# PROVIDED DATA:
---+---
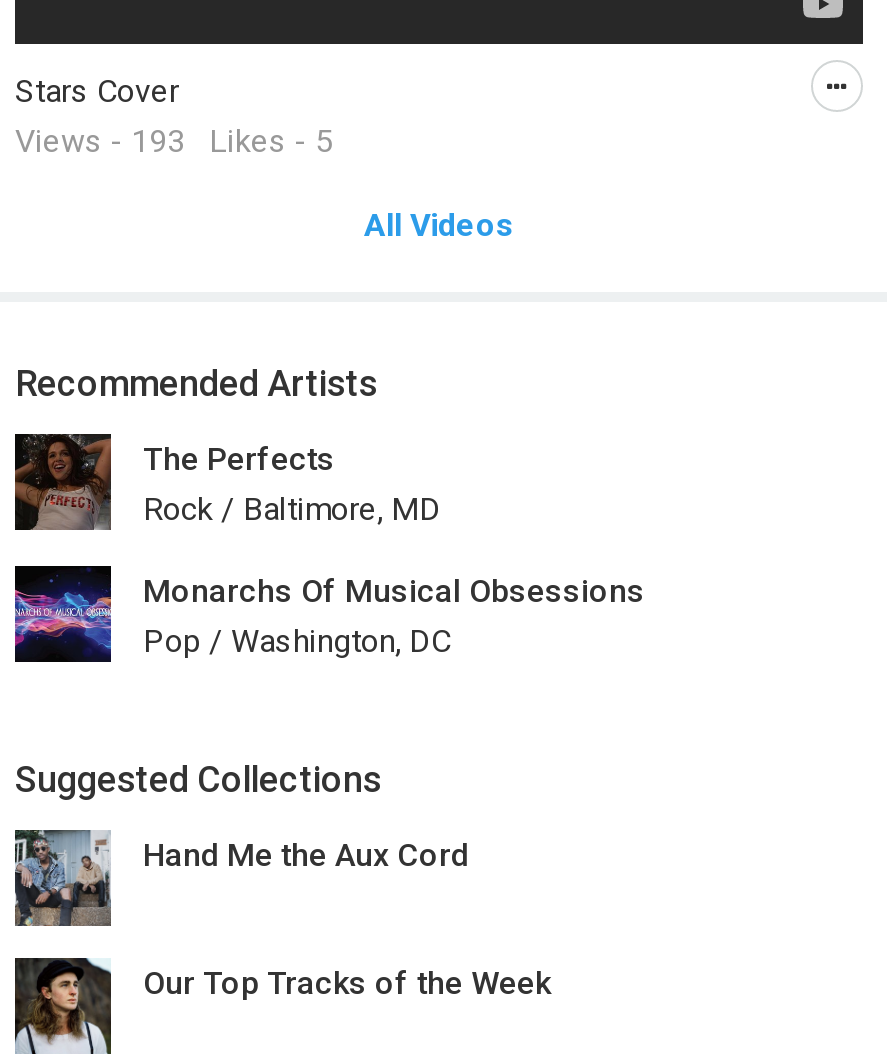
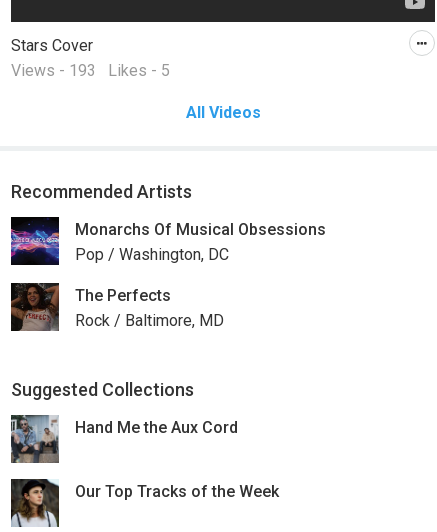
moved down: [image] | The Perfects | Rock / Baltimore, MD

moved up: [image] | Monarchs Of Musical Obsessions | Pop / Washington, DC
---+---
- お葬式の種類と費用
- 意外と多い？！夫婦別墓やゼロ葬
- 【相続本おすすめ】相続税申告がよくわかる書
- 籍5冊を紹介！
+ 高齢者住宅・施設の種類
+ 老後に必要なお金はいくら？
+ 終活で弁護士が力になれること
---+---
# WHAT YOU WILL DO:
Please return all lines from the records that hold the word "image".

# WRITTEN RESPONSE:
moved down: [image] | The Perfects | Rock / Baltimore, MD
moved up: [image] | Monarchs Of Musical Obsessions | Pop / Washington, DC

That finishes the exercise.